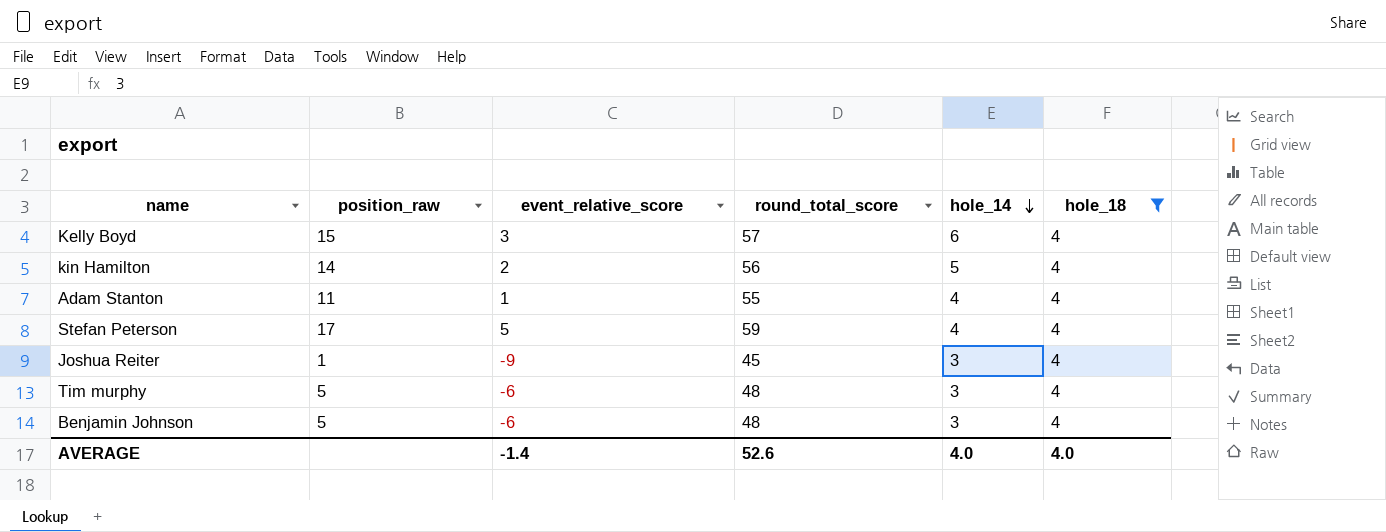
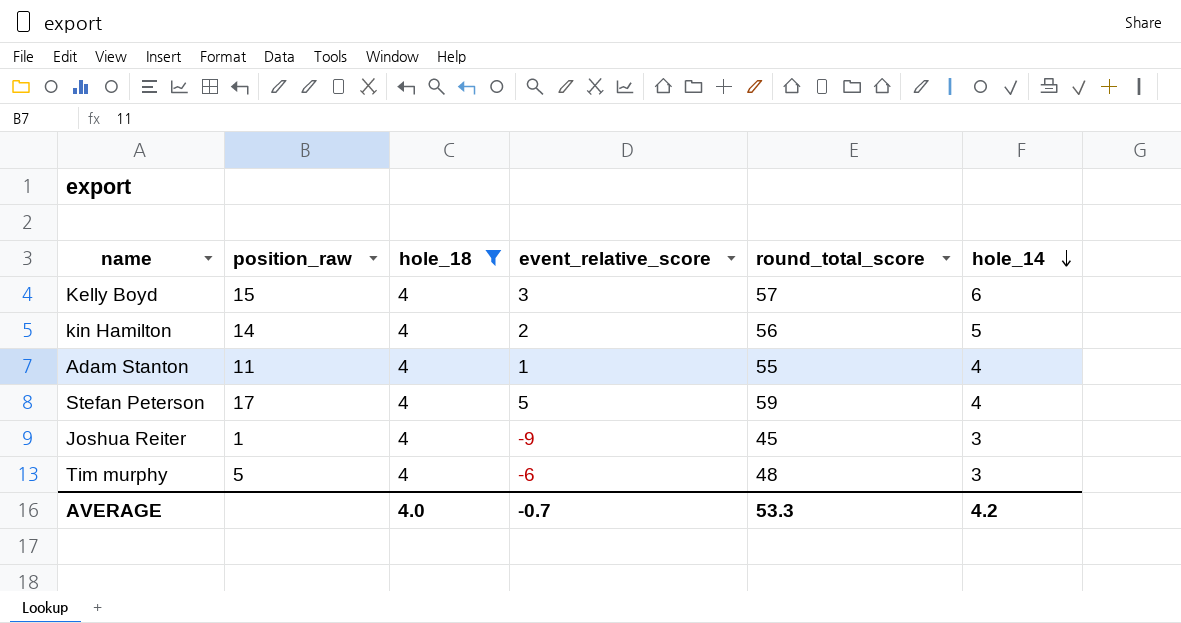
column hole_18 | position: 6 -> 3
row Benjamin Johnson: 5 | -6 | 48 | 3 | 4 -> none
AVERAGE | event_relative_score: -1.4 -> -0.7
AVERAGE | round_total_score: 52.6 -> 53.3
AVERAGE | hole_14: 4.0 -> 4.2

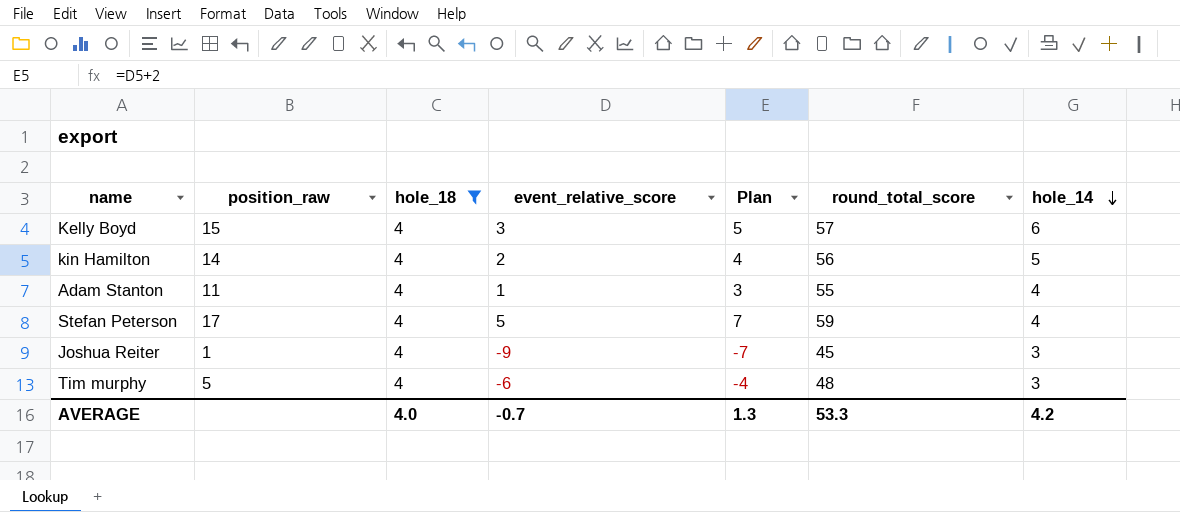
column Plan | formula: none -> [event_relative_score] + 2

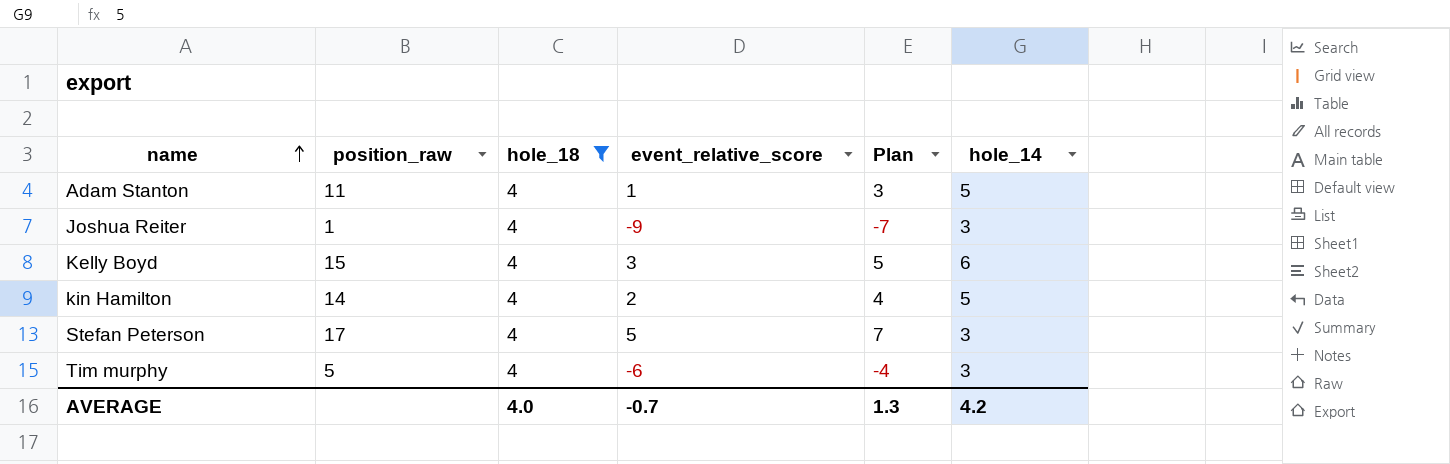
row order: hole_14 descending -> name ascending
column round_total_score | position: 6 -> none
Adam Stanton | hole_14: 4 -> 5
Stefan Peterson | hole_14: 4 -> 3

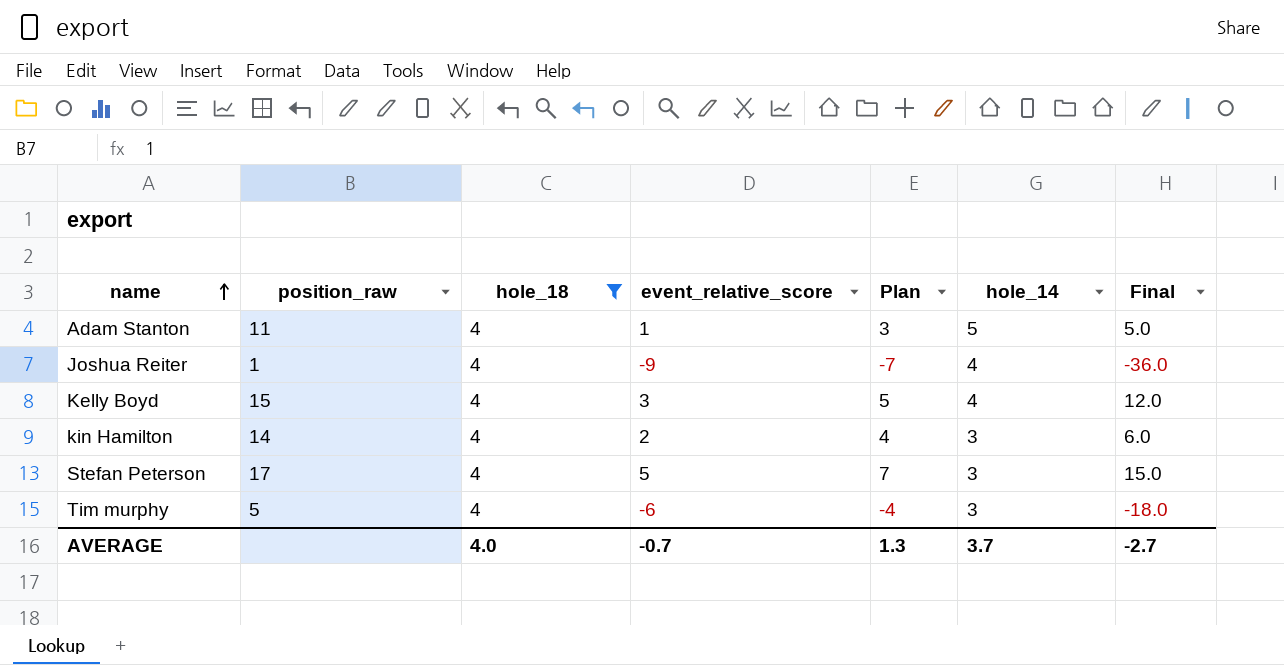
column Final | formula: none -> [event_relative_score] * [hole_14]
Joshua Reiter | hole_14: 3 -> 4
Kelly Boyd | hole_14: 6 -> 4
kin Hamilton | hole_14: 5 -> 3
AVERAGE | hole_14: 4.2 -> 3.7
——
### Work request
Scan the listing for the word "column". Copy every line in which it appears.

### Reply to the task
column hole_18 | position: 6 -> 3
column Plan | formula: none -> [event_relative_score] + 2
column round_total_score | position: 6 -> none
column Final | formula: none -> [event_relative_score] * [hole_14]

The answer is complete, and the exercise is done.